An exact copy of every entry is the answer here, with no pictures.
══════
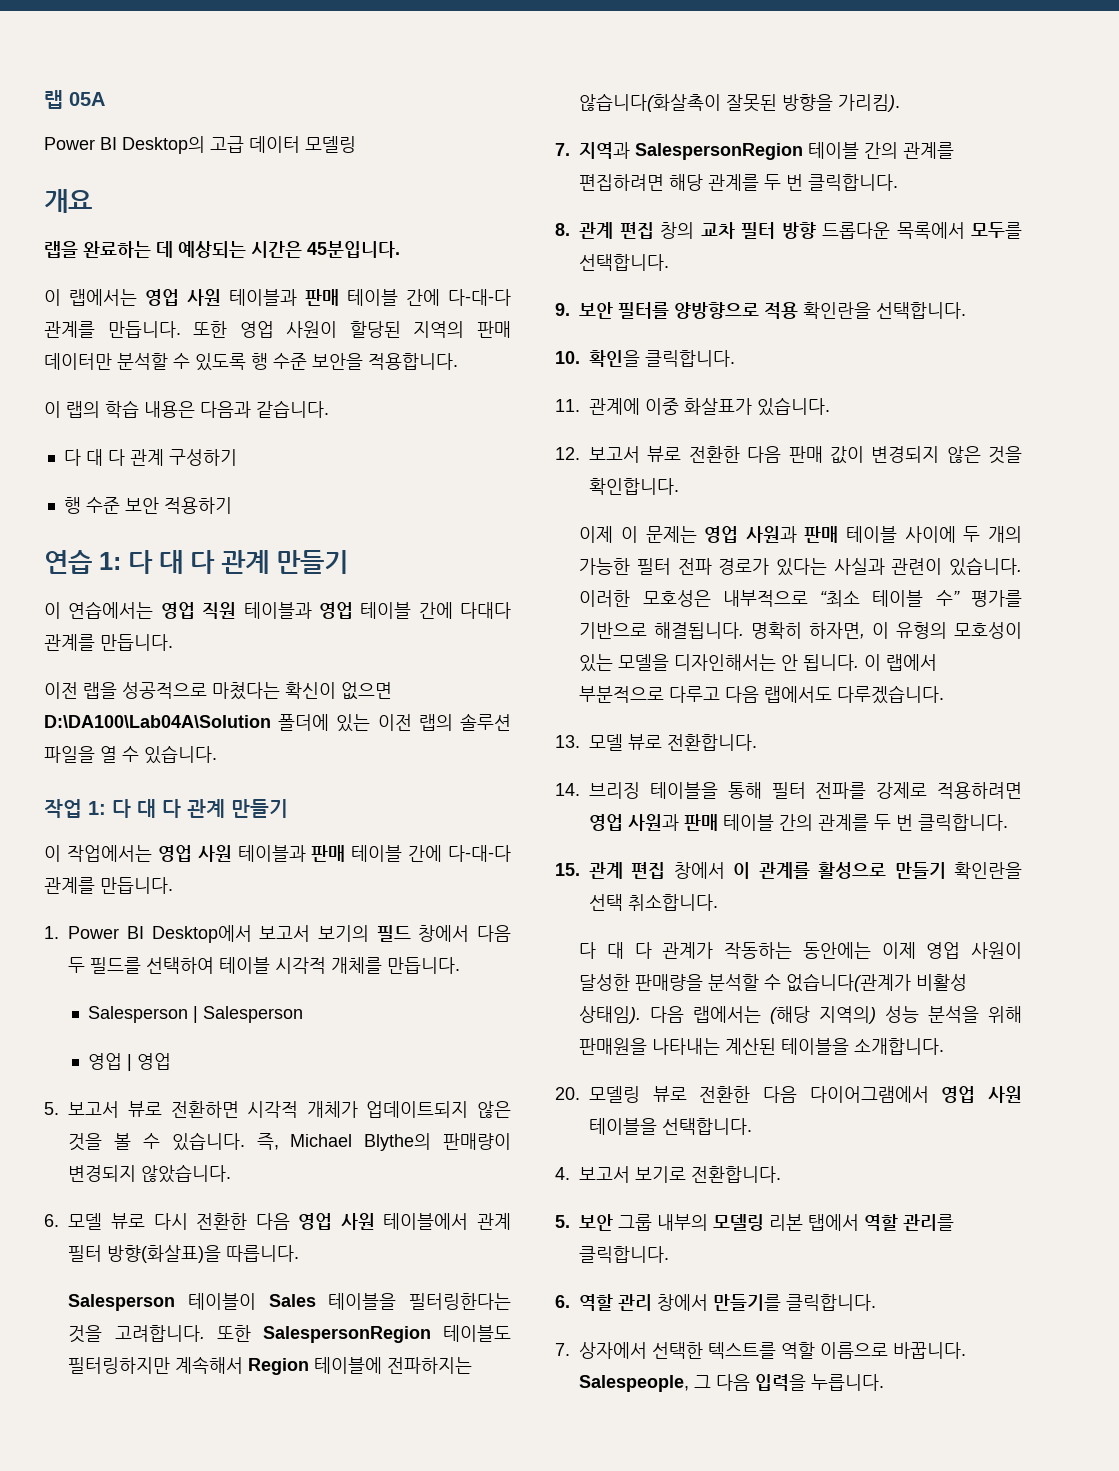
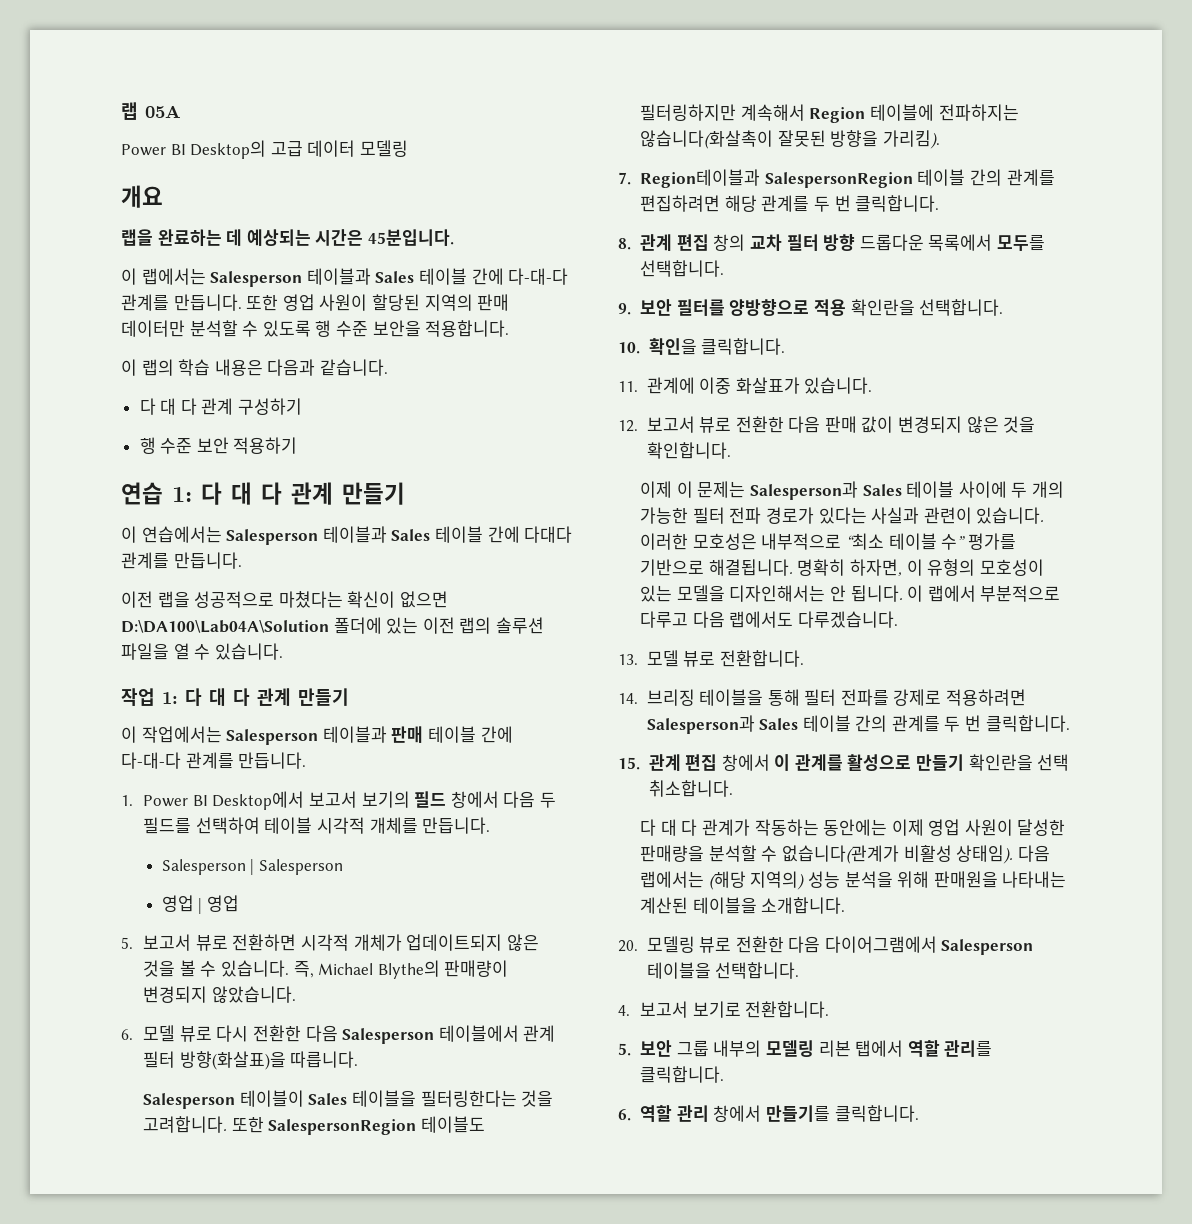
[145,289,339,306] 영업 사원 테이블과 판매 -> [210,268,415,287] Salesperson 테이블과 Sales
[160,602,353,619] 영업 직원 테이블과 영업 -> [226,526,431,545] Salesperson 테이블과 Sales
[157,845,232,862] 영업 사원 -> [226,729,319,745] Salesperson
[298,1213,375,1230] 영업 사원 -> [342,1028,435,1044] Salesperson
[579,142,631,159] 지역과 -> [640,169,761,188] Region테이블과
[704,526,839,543] 영업 사원과 판매 -> [749,481,902,500] Salesperson과 Sales
[589,814,718,831] 영업 사원과 판매 -> [646,715,799,734] Salesperson과 Sales
[941,1086,1022,1103] 영업 사원 -> [941,939,1034,955] Salesperson
[555,1342,967,1359] [579,1374,885,1392] // 7. 상자에서 선택한 텍스트를 역할 이름으로 바꿉니다. Salespeople, 그 다음 입력을 누릅니다. -> (919, 1113) none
══════
▶ Reply
[145,289,339,306] 영업 사원 테이블과 판매 -> [210,268,415,287] Salesperson 테이블과 Sales
[160,602,353,619] 영업 직원 테이블과 영업 -> [226,526,431,545] Salesperson 테이블과 Sales
[157,845,232,862] 영업 사원 -> [226,729,319,745] Salesperson
[298,1213,375,1230] 영업 사원 -> [342,1028,435,1044] Salesperson
[579,142,631,159] 지역과 -> [640,169,761,188] Region테이블과
[704,526,839,543] 영업 사원과 판매 -> [749,481,902,500] Salesperson과 Sales
[589,814,718,831] 영업 사원과 판매 -> [646,715,799,734] Salesperson과 Sales
[941,1086,1022,1103] 영업 사원 -> [941,939,1034,955] Salesperson
[555,1342,967,1359] [579,1374,885,1392] // 7. 상자에서 선택한 텍스트를 역할 이름으로 바꿉니다. Salespeople, 그 다음 입력을 누릅니다. -> (919, 1113) none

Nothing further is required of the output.